2.In the bowl of a mixer, combine cake mix, eggs, oil, and water. Mix on medium low speed until combined. Place small spoonfuls of batter (I used a small spoon) on lined baking sheet, several inches apart — they spread a lot!! Bake for about 7 minutes, until edges are set and centers spring back when lightly touched. Remove from oven and let cool on baking sheet for a few minutes. Remove to wire rack to finish cooling.
3.Prepare frosting: In the bowl of your mixer, beat butter, cream, and vanilla on medium low until combined. Slowly add powdered sugar until just barely mixed in. Increase mixer speed to high and beat for a minute and a half, until smooth and fluffy. Test the frosting with a spoon -- it it's too thick to pipe, add cream, one Tablespoon at a time, until it's thin enough to pipe but thick enough to hold it's shape. Fold in candy pieces and fill a piping bag fitted with a large round tip (alternately, you can use a resealable sandwich bag with the corner snipped off).
4.Pipe frosting on COMPLETELY COOLED cookies. Place frosted cookies on a large baking sheet and refrigerate for one hour.

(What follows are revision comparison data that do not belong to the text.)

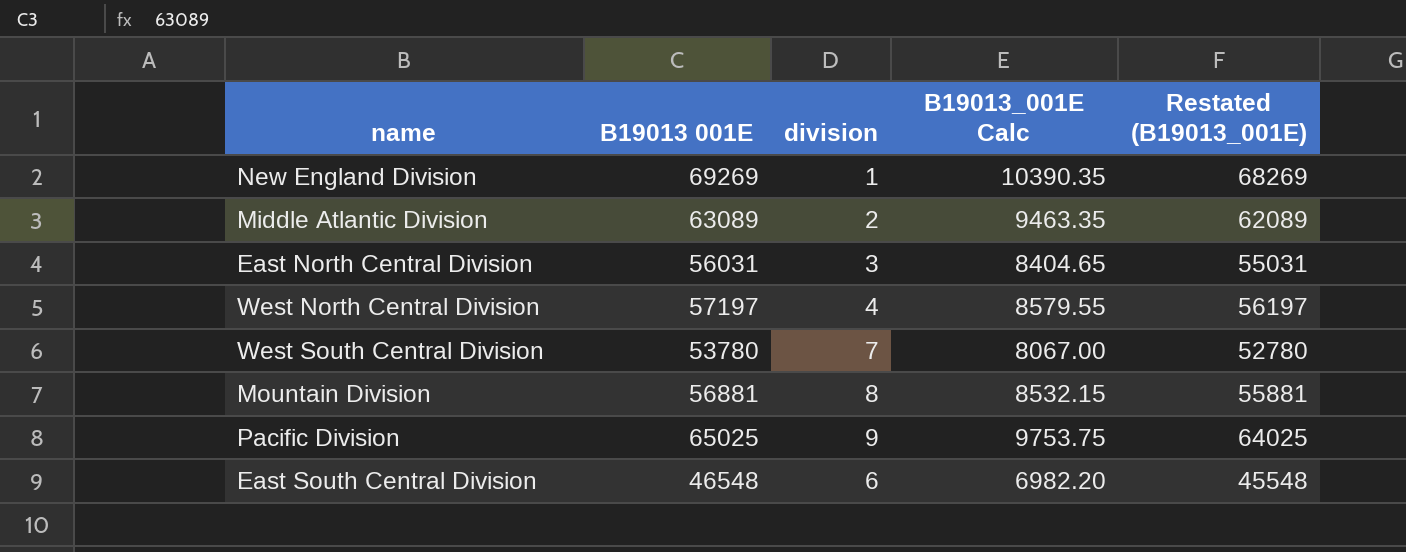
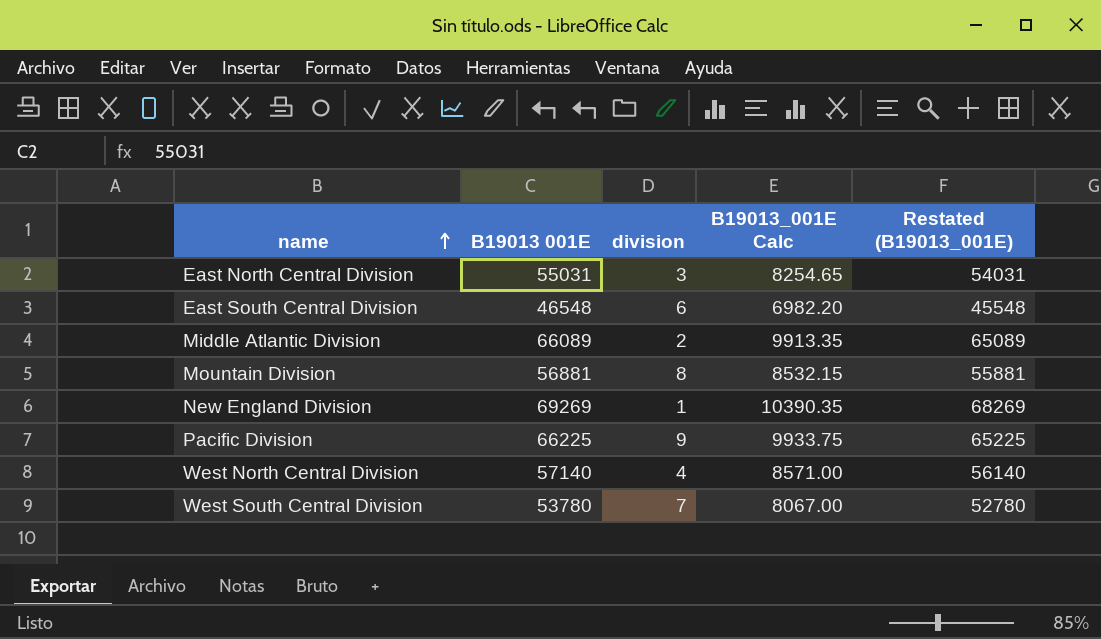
row order: none -> name ascending
East North Central Division | B19013 001E: 56031 -> 55031
East North Central Division | B19013_001E Calc: 8404.65 -> 8254.65
East North Central Division | Restated (B19013_001E): 55031 -> 54031
Middle Atlantic Division | B19013 001E: 63089 -> 66089
Middle Atlantic Division | B19013_001E Calc: 9463.35 -> 9913.35
Middle Atlantic Division | Restated (B19013_001E): 62089 -> 65089
Pacific Division | B19013 001E: 65025 -> 66225
Pacific Division | B19013_001E Calc: 9753.75 -> 9933.75
Pacific Division | Restated (B19013_001E): 64025 -> 65225
West North Central Division | B19013 001E: 57197 -> 57140
West North Central Division | B19013_001E Calc: 8579.55 -> 8571.00
West North Central Division | Restated (B19013_001E): 56197 -> 56140

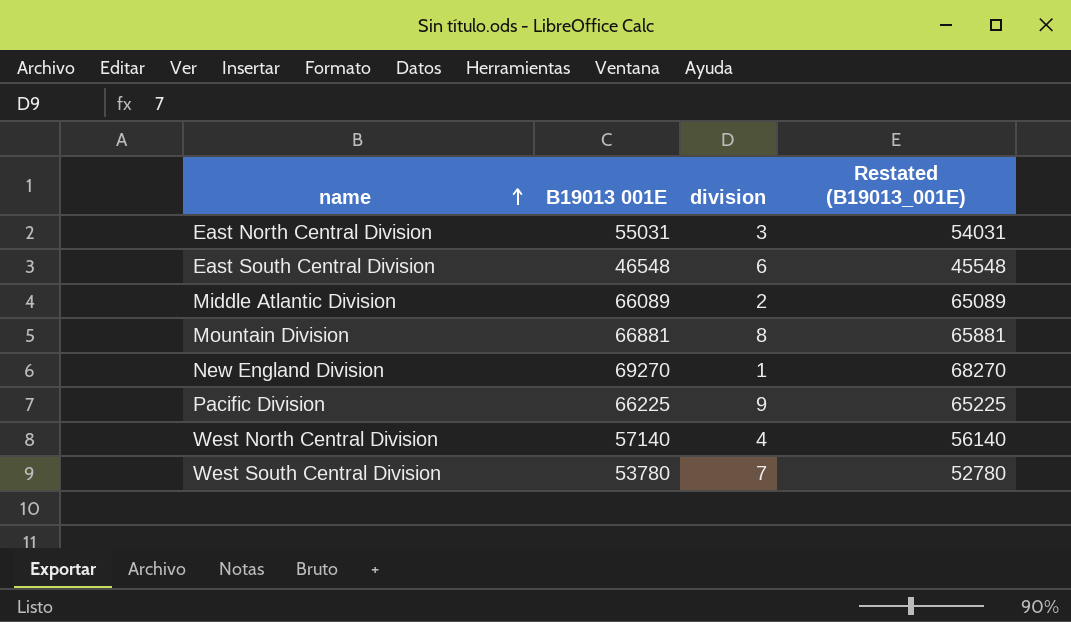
column B19013_001E Calc | formula: [B19013 001E] * 0.15 -> none
Mountain Division | B19013 001E: 56881 -> 66881
Mountain Division | Restated (B19013_001E): 55881 -> 65881
New England Division | B19013 001E: 69269 -> 69270
New England Division | Restated (B19013_001E): 68269 -> 68270

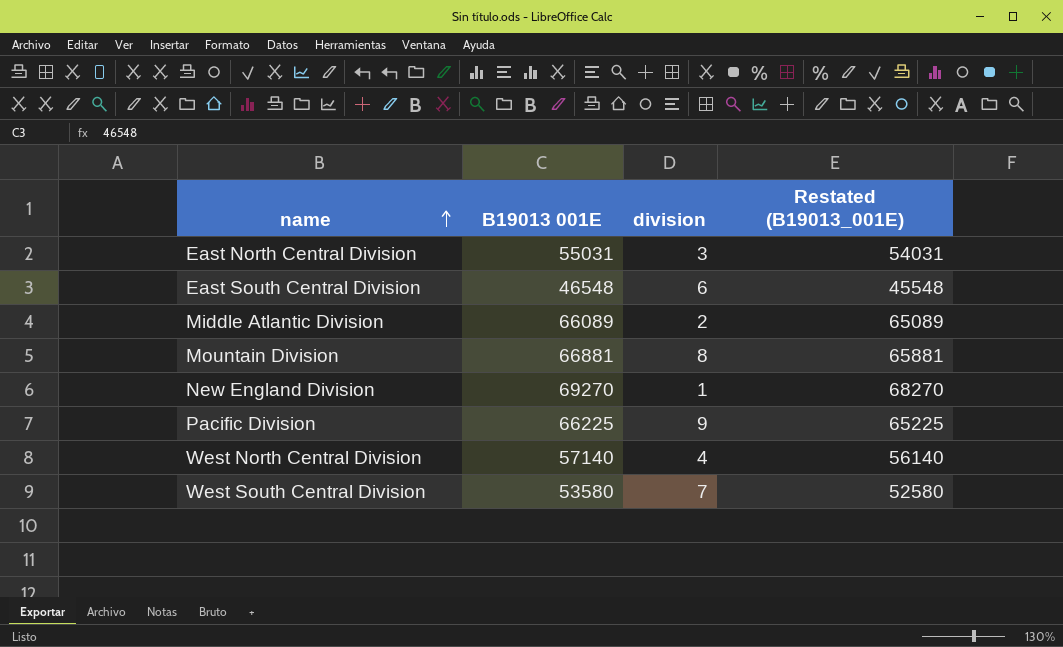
West South Central Division | B19013 001E: 53780 -> 53580
West South Central Division | Restated (B19013_001E): 52780 -> 52580

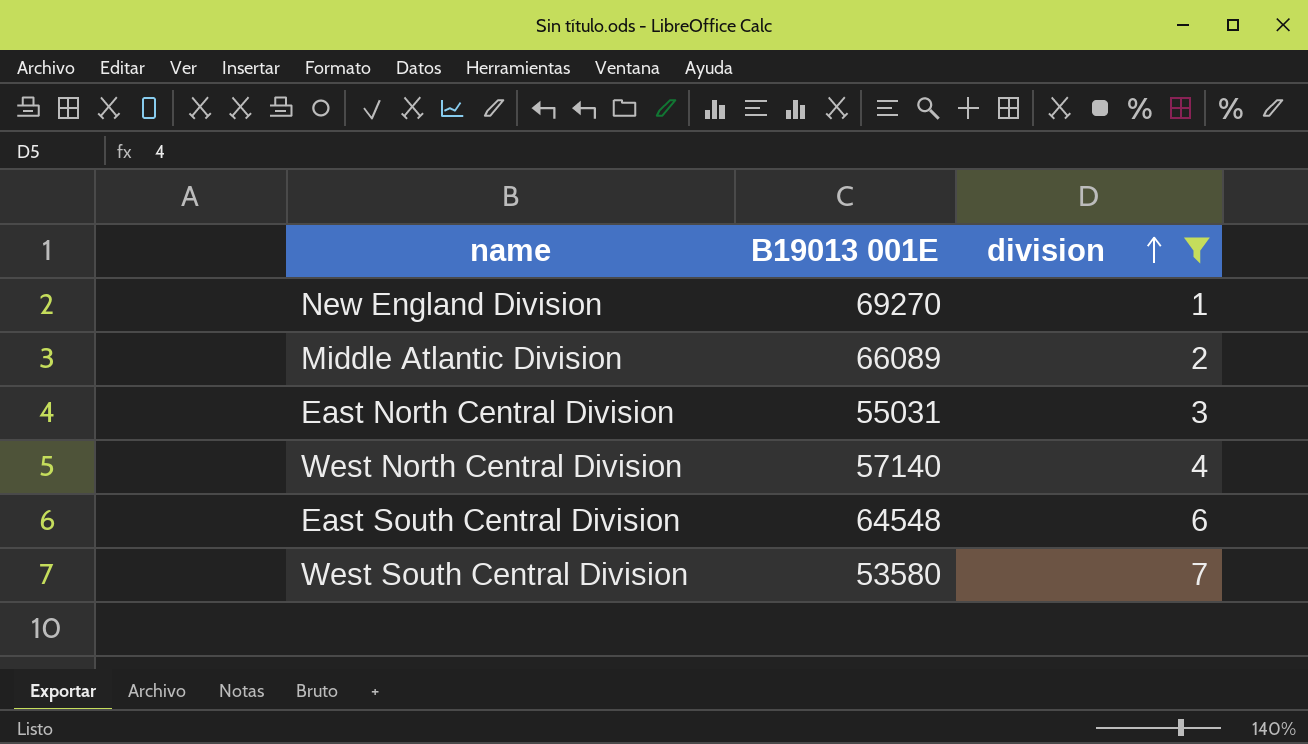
filter: none -> division <= 7
row order: name ascending -> division ascending
column Restated (B19013_001E) | formula: [B19013 001E] - 1000 -> none
East South Central Division | B19013 001E: 46548 -> 64548

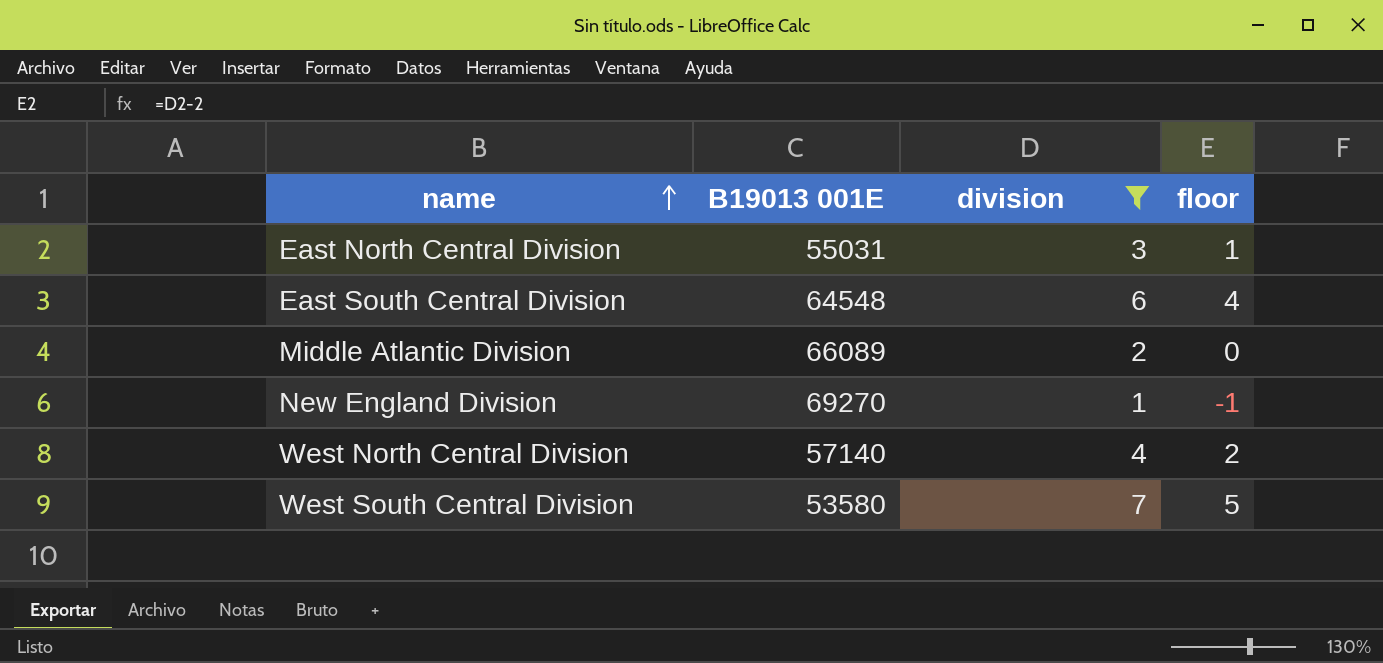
row order: division ascending -> name ascending
column floor | formula: none -> [division] - 2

5.Prepare chocolate coating: In a microwave safe bowl, heat chocolate chips and vegetable oil in the microwave, stopping to stir thoroughly ever 30 seconds. Repeat process until chocolate is melted and smooth. Dip cookie frosting in chocolate, holding upside down for a moment to allow excess to drip off. Sprinkle with additional crushed candy, if desired. Allow chocolate to set completely before serving.
Notes: Store uneaten cookies in the refrigerator.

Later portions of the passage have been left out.